In its ruling, the court found that Article 25 of the Constitution of India, which provides for freedom of religion in the country, also appropriately restricts freedom of religion.

“The First Amendment to the US Constitution grants liberties in absolute terms, and the liberties granted are the rule and limitations on those liberties are the exceptions developed by its courts. However, the wisdom of the creators of our Constitution differed significantly from this view,” the bank noted.

“Article 25 of our Constitution begins with limitation and further contains a specific provision, ie, paragraph (2), which in so many words rescues the power of the state to regulate or limit these freedoms,” the court noted. The Supreme Court said the lack of adequate limitations on fundamental rights, as in India, had been commented on by judges in the US.

“In a manner of lamenting the lack of such a provision in their Constitution, Justice Douglas of the US Supreme Court in Kingsley Books Inc v. Brown 66 said, ‘If we have in our Constitution a provision for ‘reasonable’ regulation of the press as it does India into theirs, there would be room for arguments that censorship in the interests of morality would be permissible,” the court said.

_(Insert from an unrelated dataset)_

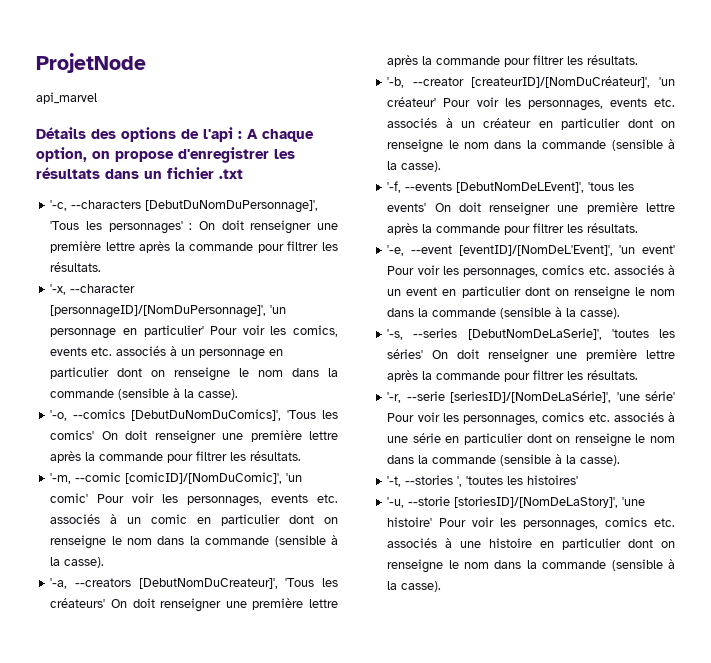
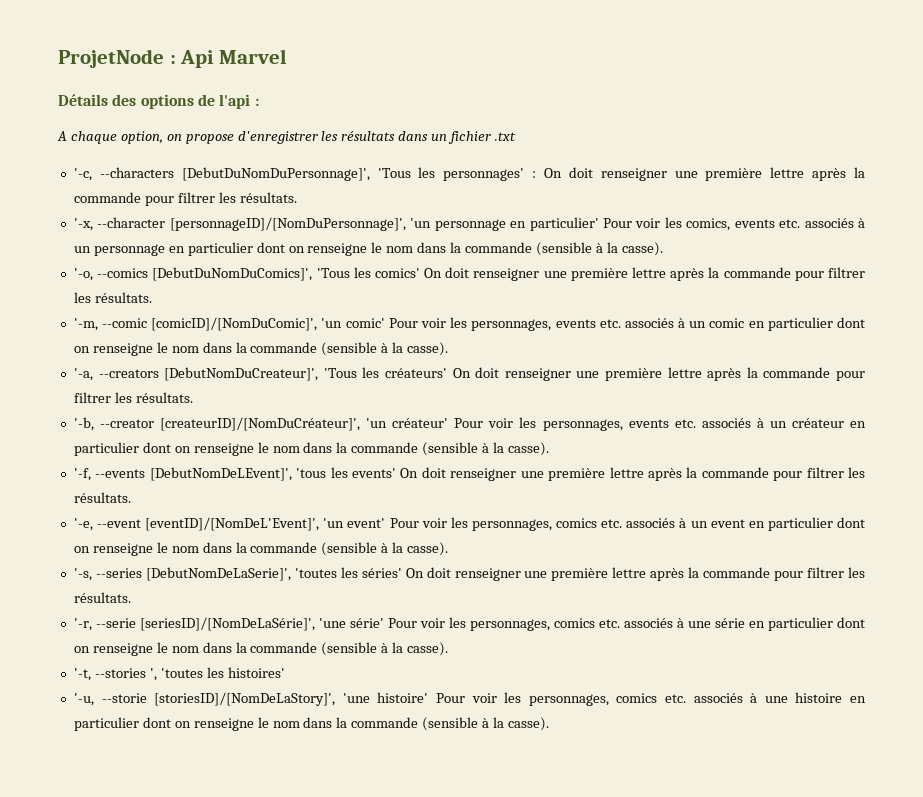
[36,92,97,104] // api_marvel -> [169,49,287,68] : Api Marvel
(242, 135) none -> (259, 102) //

“In short, in the United States and Australia religious liberty has been declared in absolute terms and courts have had to develop exceptions to that liberty, while in India Articles 25 and 26 of the Constitution clearly embody the limits of that liberty,” the Bank in its 129 – Observed page order.

“In a country where the right of speech and expression is at heart, there is no reason why our country should be any different if school restrictions based on positive discipline and decency are tolerable,” the court noted.

“An extreme argument that students should be free in their choice of dress at school, if supported, would only lead to indiscipline that can eventually lead to chaos on campus and later in society at large,” she stressed.

“Whatever religion, whatever is in the scriptures, is not binding per se. This is how the term essential religious practice is coined. If everything were logically essential to religion, this concept would not have arisen. Under this premise, the Supreme Court in Shayara Bano has banned the 1,400-year-old harmful practice of the triple talaq in Islam,” the court noted.

“India has no official religion as it is not a theocratic state. The state does not extend patronage to any particular religion and therefore maintains neutrality in the sense that it does not discriminate on the basis of religious identities per se. Being ‘positive secularism’ is not opposed to religious piety, but embraces religious tolerance,” she added.